Relying on unlicensed software can present non-technical risks as well. The authorities in some countries use unlicensed software as a pretence to confiscate devices and close down offices that belong to organisations with which they have political differences.
You do not have to purchase expensive software to protect yourself from threats like these. Free and open-source software (FOSS) can be obtained and updated free of charge. FOSS tools are generally considered more secure than proprietary ones because their source code is publicly available and can be examined by independent experts who can identify problems and contribute solutions. This transparent approach to development also makes it more difficult for someone to hide a backdoor that lets them access important parts of your device without you knowing.
Freeware is software that is distributed free of charge but does not necessarily make its source code visible to the public. While outside experts cannot see whether its code contains backdoors, it may still be safer than proprietary software that is unlicensed or "expired."
Consider trying FOSS alternatives to the proprietary software you rely on. If you do not find something that works for you, consider freeware alternatives to any unlicensed software you may be using.
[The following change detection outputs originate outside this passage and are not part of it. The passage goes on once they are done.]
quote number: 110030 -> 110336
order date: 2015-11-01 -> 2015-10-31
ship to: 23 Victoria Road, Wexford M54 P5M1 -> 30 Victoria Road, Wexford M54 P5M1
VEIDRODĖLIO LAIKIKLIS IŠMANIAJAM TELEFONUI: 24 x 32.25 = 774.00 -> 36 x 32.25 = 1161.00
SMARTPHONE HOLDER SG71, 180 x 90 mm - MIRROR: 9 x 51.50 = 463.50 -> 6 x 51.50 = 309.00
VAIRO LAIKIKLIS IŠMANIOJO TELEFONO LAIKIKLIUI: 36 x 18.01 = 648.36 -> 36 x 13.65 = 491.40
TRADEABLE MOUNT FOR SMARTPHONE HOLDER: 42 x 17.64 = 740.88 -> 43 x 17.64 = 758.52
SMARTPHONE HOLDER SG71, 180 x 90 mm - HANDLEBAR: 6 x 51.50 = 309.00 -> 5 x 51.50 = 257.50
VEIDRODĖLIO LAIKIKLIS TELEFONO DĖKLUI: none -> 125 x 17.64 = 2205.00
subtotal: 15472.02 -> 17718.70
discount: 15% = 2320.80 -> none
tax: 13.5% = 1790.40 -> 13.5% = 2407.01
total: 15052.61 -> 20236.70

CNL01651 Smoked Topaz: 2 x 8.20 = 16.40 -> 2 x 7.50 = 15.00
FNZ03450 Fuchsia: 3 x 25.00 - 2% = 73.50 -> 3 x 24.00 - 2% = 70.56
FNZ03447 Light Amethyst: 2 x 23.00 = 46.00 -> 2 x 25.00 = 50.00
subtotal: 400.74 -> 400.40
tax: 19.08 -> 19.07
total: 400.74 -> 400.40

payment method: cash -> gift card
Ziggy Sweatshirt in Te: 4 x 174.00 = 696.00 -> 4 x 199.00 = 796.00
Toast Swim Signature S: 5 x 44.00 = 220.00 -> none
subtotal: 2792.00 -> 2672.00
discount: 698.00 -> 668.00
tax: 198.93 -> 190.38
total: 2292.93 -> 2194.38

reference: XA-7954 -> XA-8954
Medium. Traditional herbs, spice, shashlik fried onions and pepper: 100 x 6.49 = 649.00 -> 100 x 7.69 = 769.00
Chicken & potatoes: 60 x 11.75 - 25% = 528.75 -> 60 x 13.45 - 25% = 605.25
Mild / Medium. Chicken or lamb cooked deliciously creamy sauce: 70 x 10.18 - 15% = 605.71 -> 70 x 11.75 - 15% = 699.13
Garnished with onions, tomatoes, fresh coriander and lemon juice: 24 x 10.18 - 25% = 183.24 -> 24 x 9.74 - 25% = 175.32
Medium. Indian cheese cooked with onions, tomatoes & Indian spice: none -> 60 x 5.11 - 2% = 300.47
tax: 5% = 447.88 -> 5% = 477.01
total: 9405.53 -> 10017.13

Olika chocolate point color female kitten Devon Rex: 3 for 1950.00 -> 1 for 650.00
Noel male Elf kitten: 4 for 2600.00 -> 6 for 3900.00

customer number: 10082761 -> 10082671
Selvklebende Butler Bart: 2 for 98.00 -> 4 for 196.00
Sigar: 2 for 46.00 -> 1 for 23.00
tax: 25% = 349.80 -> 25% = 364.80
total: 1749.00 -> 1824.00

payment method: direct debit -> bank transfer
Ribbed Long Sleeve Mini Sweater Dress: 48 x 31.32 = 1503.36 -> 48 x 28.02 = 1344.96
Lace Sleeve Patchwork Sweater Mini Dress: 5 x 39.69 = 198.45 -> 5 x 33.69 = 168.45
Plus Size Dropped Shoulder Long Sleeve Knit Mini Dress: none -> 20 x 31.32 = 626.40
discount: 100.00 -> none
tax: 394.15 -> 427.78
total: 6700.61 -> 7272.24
FOSS applications may be similar to and compatible with the proprietary software they replace. Even if your colleagues continue to use proprietary software, you may still be able to exchange files and share information with them. As a place to start, consider replacing Microsoft Office with LibreOffice.
There are FOSS alternatives to the Windows and macOS operating systems as well. Ubuntu Linux is one of the most popular and easy to use. To try it out, download a live USB version of Ubuntu, install it on a USB memory stick, put it in your computer and restart. When it's done loading, your computer will be running Linux, and you can decide what you think. A live USB will not make any permanent changes to your operating system or other software. When you're finished, just shut down your computer and remove the Ubuntu live USB to return to your normal operating system and apps.
Linux is also a good option for computers that are too old to run updated versions of Microsoft Windows or macOS. In such cases you may consider light-weight Linux distributions made for older computers, like for example Lubuntu or Xubuntu.